* [THE INPUT]:
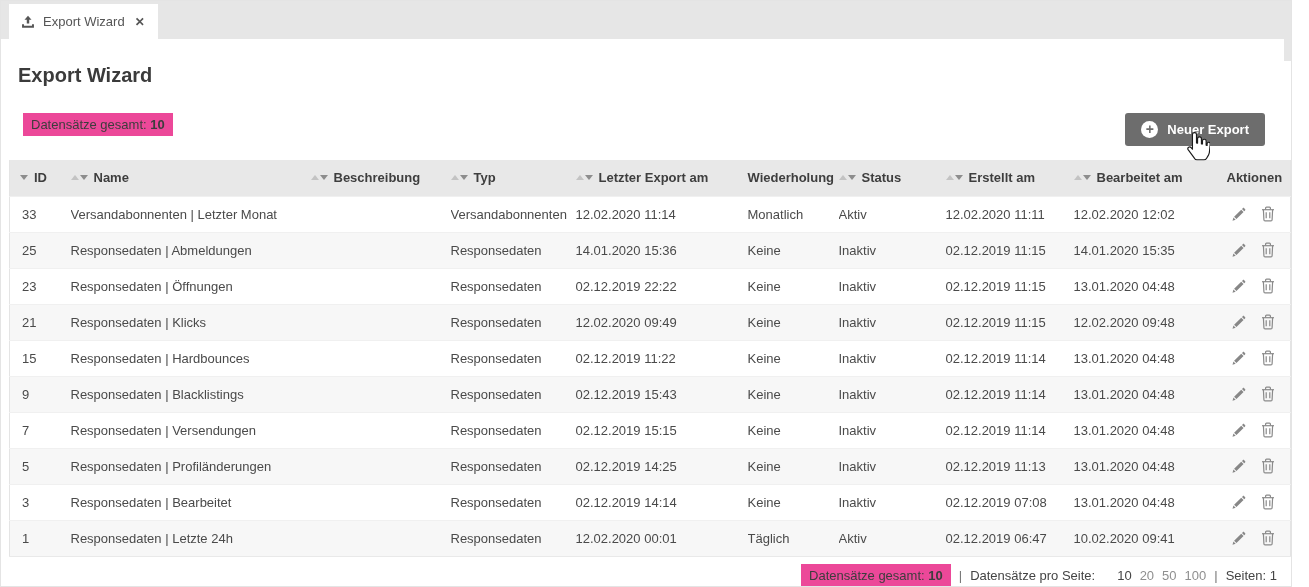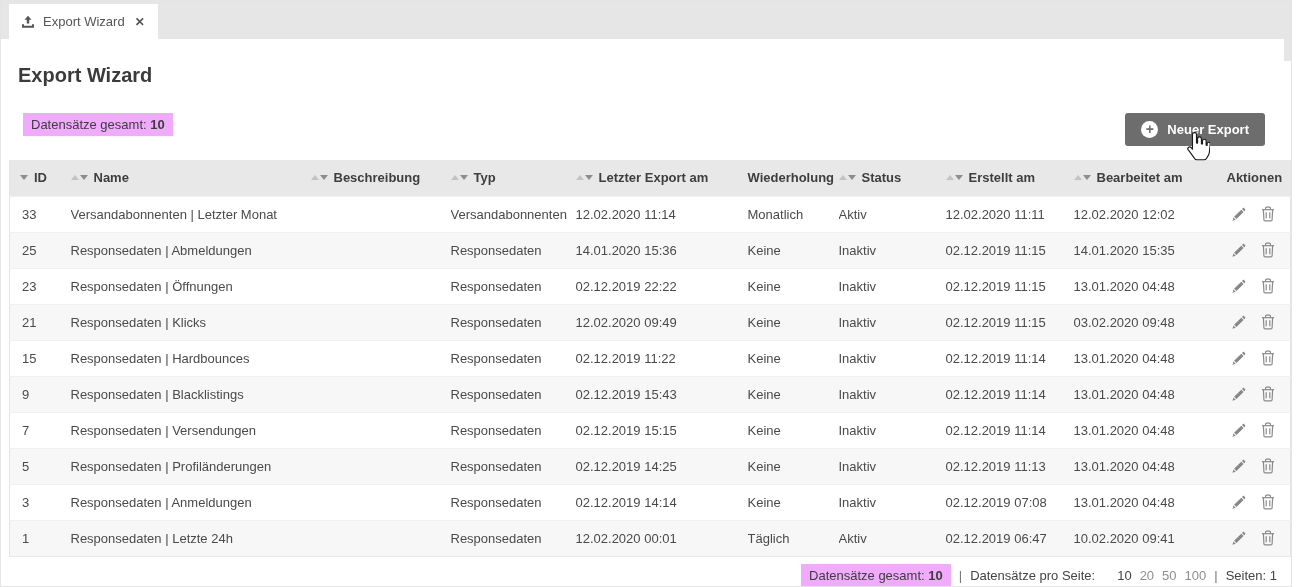--- a/index.html
+++ b/index.html
@@ -22,7 +22,7 @@
 
   
   .toolbar { display:flex; align-items:flex-start; margin:26px 26px 0 22px; height:34px; }
-  .badge { display:inline-block; background:#f0abfc; color:#3d3d3d; font-size:13px;
+  .badge { display:inline-block; background:#ec4899; color:#3d3d3d; font-size:13px;
            padding:4px 8px; white-space:nowrap; }
   .badge b { font-weight:bold; }
   .btn-new { margin-left:auto; display:inline-flex; align-items:center; gap:9px;

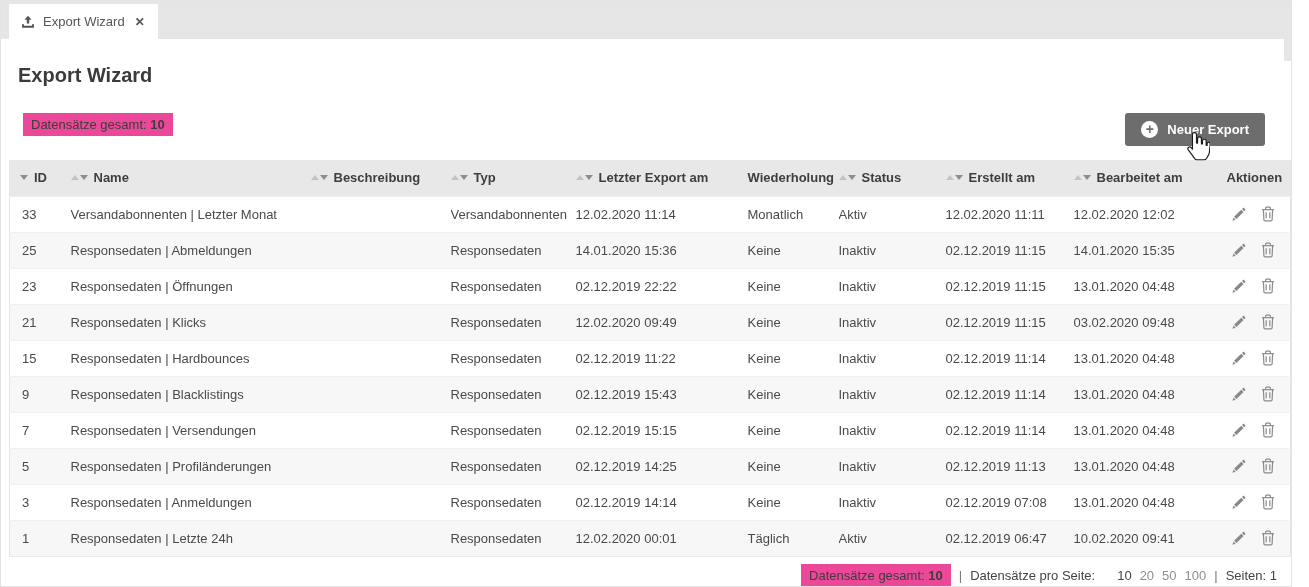--- a/index.html
+++ b/index.html
@@ -285,7 +285,7 @@
       <td class="cell">Keine</td>
       <td class="cell">Inaktiv</td>
       <td class="cell">02.12.2019 11:15</td>
-      <td class="cell">03.02.2020 09:48</td>
+      <td class="cell">12.02.2020 09:48</td>
       <td class="c-actions">
         <span class="act">
           <svg width="15" height="15" viewBox="0 0 16 16" fill="#878787">

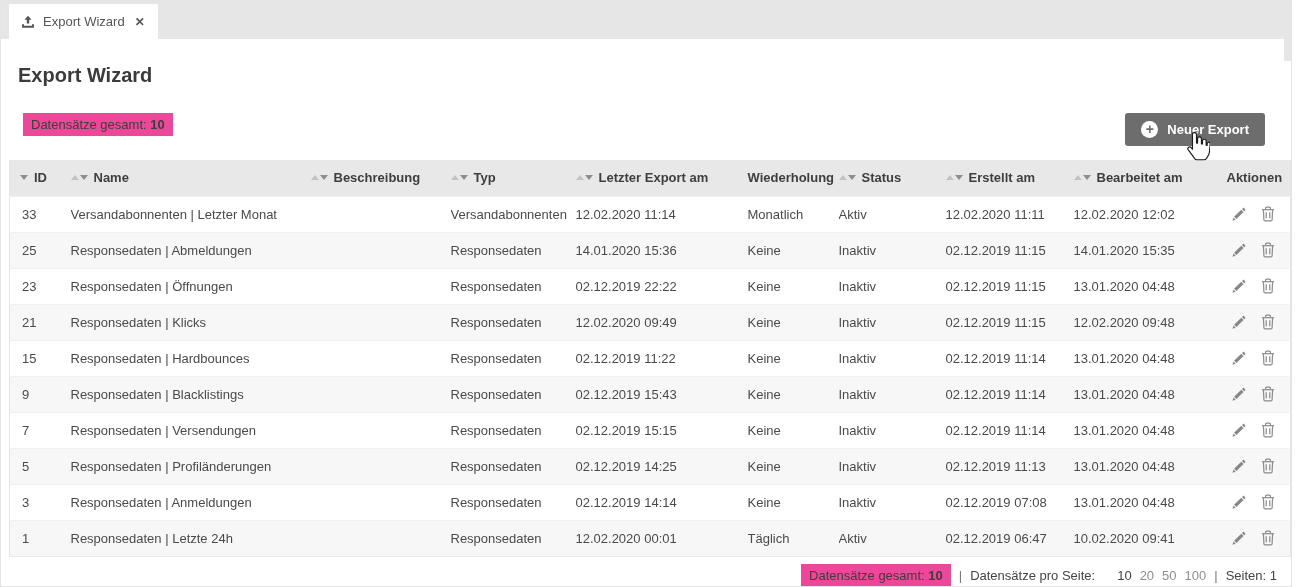--- a/index.html
+++ b/index.html
@@ -413,7 +413,7 @@
 
     <tr>
       <td class="cell c-id">3</td>
-      <td class="cell">Responsedaten | Anmeldungen</td>
+      <td class="cell">Responsedaten | Bearbeitet</td>
       <td class="cell"></td>
       <td class="cell">Responsedaten</td>
       <td class="cell">02.12.2019 14:14</td>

* [AIM OF THE EXERCISE]: Locate and copy each line in the data above that includes the word "margin".

* [EXERCISE RESPONSE]:
   .toolbar { display:flex; align-items:flex-start; margin:26px 26px 0 22px; height:34px; }
   .btn-new { margin-left:auto; display:inline-flex; align-items:center; gap:9px;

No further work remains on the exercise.